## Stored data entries
= = = = =
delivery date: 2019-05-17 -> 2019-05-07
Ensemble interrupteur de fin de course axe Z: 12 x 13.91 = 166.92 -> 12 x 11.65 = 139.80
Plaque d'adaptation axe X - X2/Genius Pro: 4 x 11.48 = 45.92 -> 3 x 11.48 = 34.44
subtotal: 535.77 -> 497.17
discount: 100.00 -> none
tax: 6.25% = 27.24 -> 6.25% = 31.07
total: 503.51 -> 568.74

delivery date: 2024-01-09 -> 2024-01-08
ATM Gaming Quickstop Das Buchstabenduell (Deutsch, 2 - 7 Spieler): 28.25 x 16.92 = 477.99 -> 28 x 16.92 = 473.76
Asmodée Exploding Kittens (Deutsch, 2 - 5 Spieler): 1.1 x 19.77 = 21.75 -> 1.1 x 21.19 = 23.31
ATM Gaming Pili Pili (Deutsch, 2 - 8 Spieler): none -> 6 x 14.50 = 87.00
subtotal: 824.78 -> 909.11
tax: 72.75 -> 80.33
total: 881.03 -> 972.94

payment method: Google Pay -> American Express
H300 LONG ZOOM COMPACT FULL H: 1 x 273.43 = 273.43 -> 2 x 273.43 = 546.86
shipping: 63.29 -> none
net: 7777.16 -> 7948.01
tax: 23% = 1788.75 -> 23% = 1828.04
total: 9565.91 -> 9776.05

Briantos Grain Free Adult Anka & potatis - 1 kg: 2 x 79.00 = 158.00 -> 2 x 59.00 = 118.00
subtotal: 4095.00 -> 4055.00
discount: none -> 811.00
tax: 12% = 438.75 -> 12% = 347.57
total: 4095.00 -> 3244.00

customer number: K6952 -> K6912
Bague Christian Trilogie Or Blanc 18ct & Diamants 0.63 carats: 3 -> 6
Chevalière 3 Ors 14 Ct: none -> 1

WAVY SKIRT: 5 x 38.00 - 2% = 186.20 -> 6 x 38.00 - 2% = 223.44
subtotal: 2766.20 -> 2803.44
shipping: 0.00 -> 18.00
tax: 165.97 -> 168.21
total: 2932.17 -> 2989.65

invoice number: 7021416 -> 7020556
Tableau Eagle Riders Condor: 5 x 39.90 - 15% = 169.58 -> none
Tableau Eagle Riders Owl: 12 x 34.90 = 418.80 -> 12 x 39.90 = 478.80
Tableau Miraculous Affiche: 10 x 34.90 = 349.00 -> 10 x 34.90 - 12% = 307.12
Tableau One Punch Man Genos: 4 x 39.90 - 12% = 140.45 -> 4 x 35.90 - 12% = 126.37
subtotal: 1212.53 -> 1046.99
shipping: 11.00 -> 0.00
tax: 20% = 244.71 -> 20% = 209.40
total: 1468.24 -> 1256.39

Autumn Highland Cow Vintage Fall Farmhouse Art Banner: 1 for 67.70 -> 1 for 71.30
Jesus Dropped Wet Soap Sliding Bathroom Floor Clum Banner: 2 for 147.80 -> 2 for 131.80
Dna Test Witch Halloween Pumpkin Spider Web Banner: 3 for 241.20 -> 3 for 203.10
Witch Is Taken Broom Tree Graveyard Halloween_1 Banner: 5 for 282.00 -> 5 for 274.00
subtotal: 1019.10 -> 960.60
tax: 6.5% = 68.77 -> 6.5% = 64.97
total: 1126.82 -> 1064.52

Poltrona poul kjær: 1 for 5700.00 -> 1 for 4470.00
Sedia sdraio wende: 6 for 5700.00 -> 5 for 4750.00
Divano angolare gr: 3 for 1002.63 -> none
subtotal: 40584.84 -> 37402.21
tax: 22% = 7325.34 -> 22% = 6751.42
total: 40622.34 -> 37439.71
= = = = =
Identify each line in the records above containing the word "Spieler"; copy those lines.

## TASK RESULT
ATM Gaming Quickstop Das Buchstabenduell (Deutsch, 2 - 7 Spieler): 28.25 x 16.92 = 477.99 -> 28 x 16.92 = 473.76
Asmodée Exploding Kittens (Deutsch, 2 - 5 Spieler): 1.1 x 19.77 = 21.75 -> 1.1 x 21.19 = 23.31
ATM Gaming Pili Pili (Deutsch, 2 - 8 Spieler): none -> 6 x 14.50 = 87.00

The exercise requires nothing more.